In the estimation of the age-specific force of infection, we assumed that reporting rates were the same for all age groups. This may not be the situation in reality where adults may have a lower reporting rate. This may cause a bias in the estimation that the force of infection of adults might be higher than estimated. The force of infection (except in Tibet) increased rapidly under 3–5 years old and then decreased after that. The changing mainly happened before age 10. It is unlikely that the reporting rate differ greatly in this age range, hence the bias will not affect the overall pattern. Besides the effect of reporting rates of age groups, the ratio of asymptomatic to symptomatic infection by age group have important implications in understanding HFMD transmission. All these call for complete study of serological data.

Simulated results showed that the standard approach gave mean estimates of the age-specific force of infection that appear unbiased for the true force of infection [39]. There are situations when estimates from the standard approach have bias, for example when a disease has extreme irregularities of outbreaks (frequent local extinction and outbreaks that can vary over many orders of magnitude) [39]. In this kind of situation, the standard approach should be corrected [39]. HFMD is not in this kind of situation. Estimates of transmission characteristics from standard approach have important applications: the age-specific force of infection can be used to identify age groups that have higher infection rates [19, 33] and can be applied as initial parameter values to dynamic models [21]; the average age at infection can be analyzed for impact factors of disease transmissions [40].

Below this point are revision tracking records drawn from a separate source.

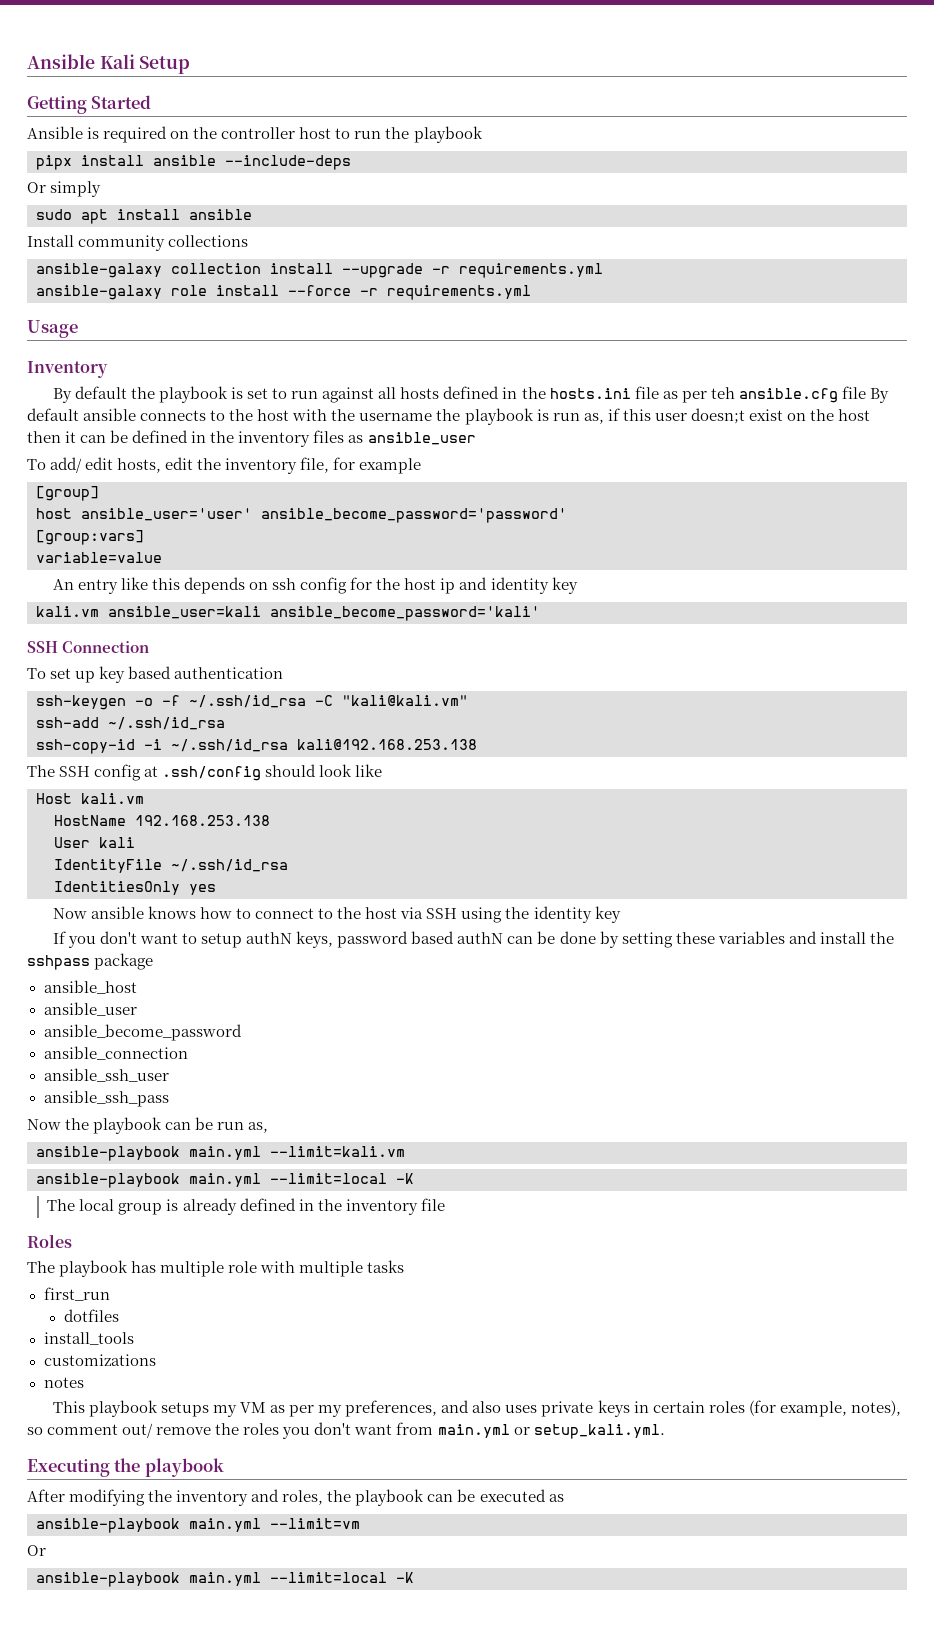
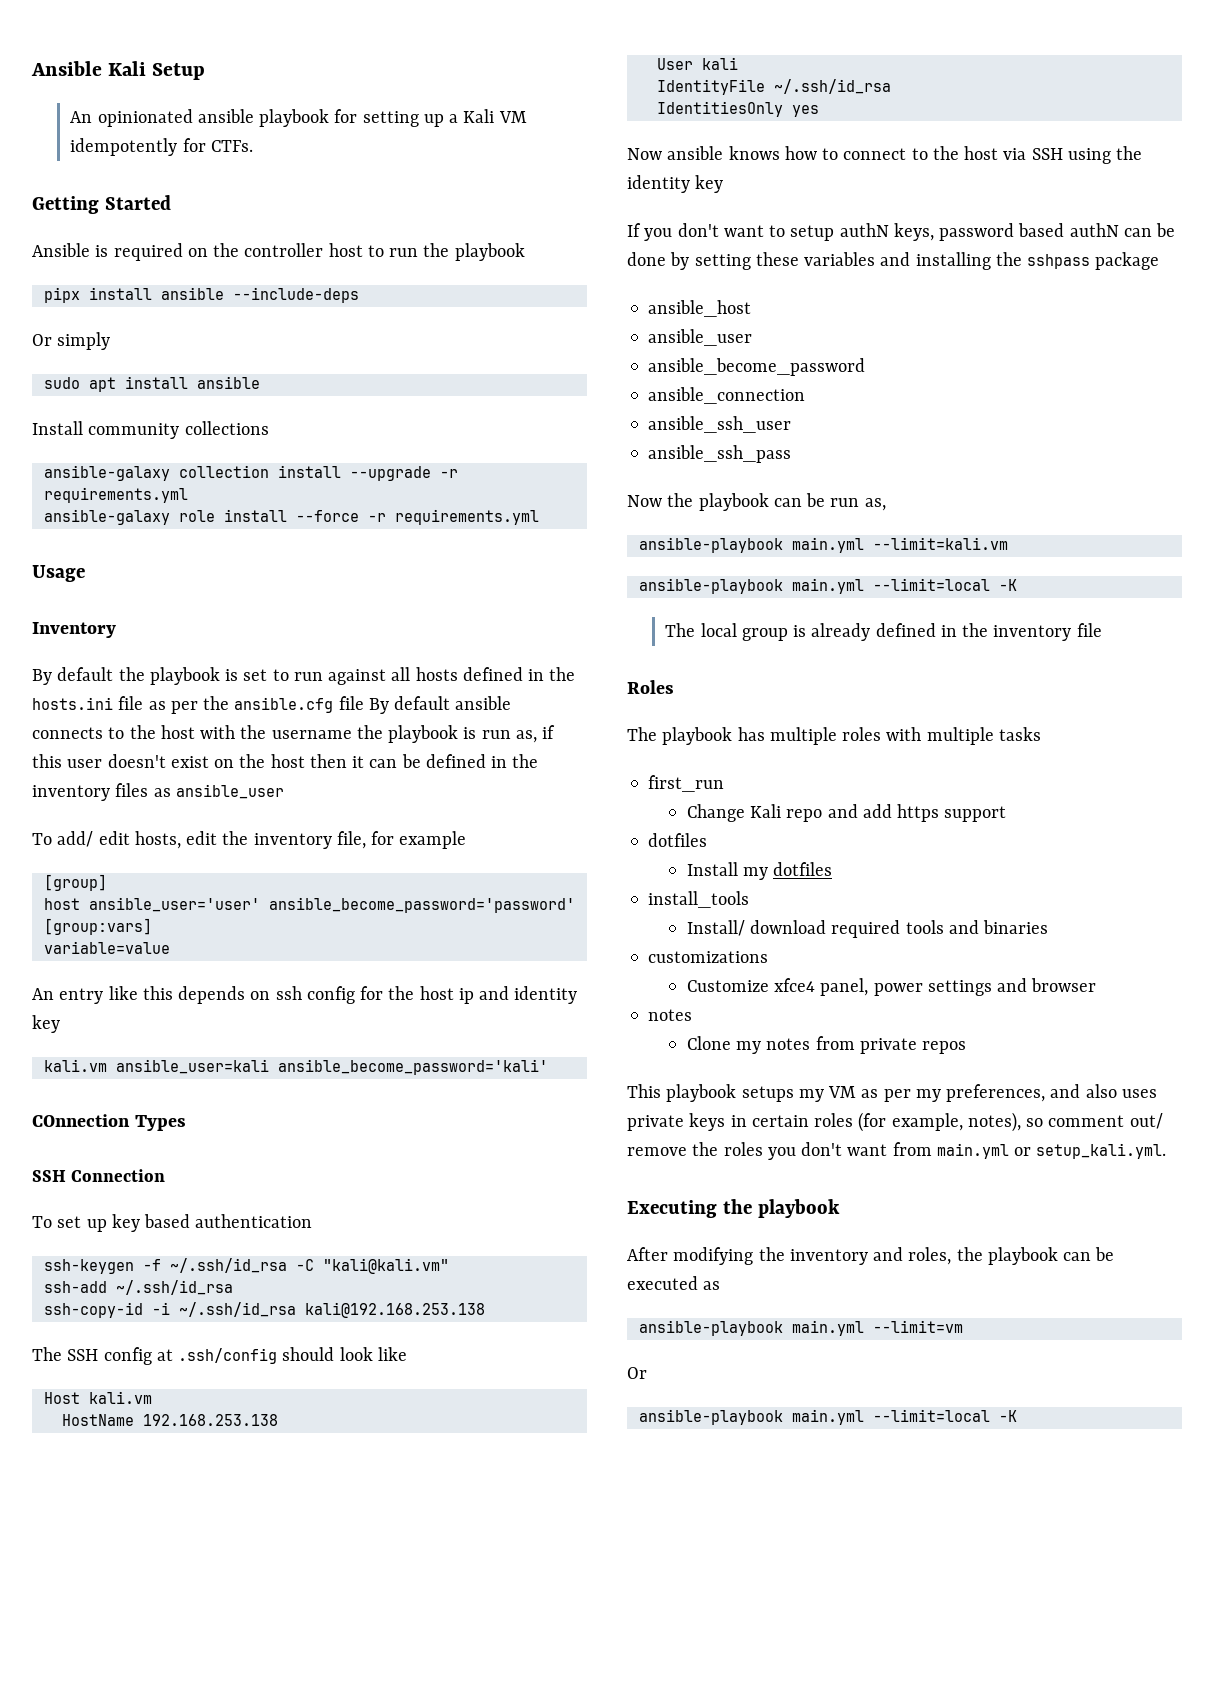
+ An opinionated ansible playbook for setting up a Kali VM idempotently for CTFs.
- By default the playbook is set to run against all hosts defined in the hosts.ini file as per teh ansible.cfg file By default ansible connects to the host with the username the playbook is run as, if this user doesn;t exist on the host then it can be defined in the inventory files as ansible_user
+ By default the playbook is set to run against all hosts defined in the hosts.ini file as per the ansible.cfg file By default ansible connects to the host with the username the playbook is run as, if this user doesn't exist on the host then it can be defined in the inventory files as ansible_user
+ COnnection Types
- ssh-keygen -o -f ~/.ssh/id_rsa -C "kali@kali.vm"
+ ssh-keygen -f ~/.ssh/id_rsa -C "kali@kali.vm"
- If you don't want to setup authN keys, password based authN can be done by setting these variables and install the sshpass package
+ If you don't want to setup authN keys, password based authN can be done by setting these variables and installing the sshpass package
- The playbook has multiple role with multiple tasks
+ The playbook has multiple roles with multiple tasks
+ Change Kali repo and add https support
  dotfiles
+ Install my dotfiles
  install_tools
+ Install/ download required tools and binaries
  customizations
+ Customize xfce4 panel, power settings and browser
  notes
+ Clone my notes from private repos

This is only a primary analysis of the transmission characteristics of HFMD in China. We calculated R0 by method that was direct, simple and could utilize transmission characteristic values that were estimated in our study. Age-specific R0s will be intensively investigated based on possible contact matrices in our future study. We did not discuss determinant factors that cause the nationwide variation in the transmission characteristics. This is our objective of our next manuscript. We put our efforts into parameter estimation from notification data assuming each provinces are autonomous. Transportation and seasonal immigration among provinces can be analyzed using spatially structured metapopulation models in the future.

Conclusion

In China, form 2008 to 2011, the reporting rate and transmission characteristics of HFMD vary geographically. Children of 3 to 5 years old had the highest force of HFMD infection in 30 provinces. Variation in transmission characteristics determined spatial incidence patterns.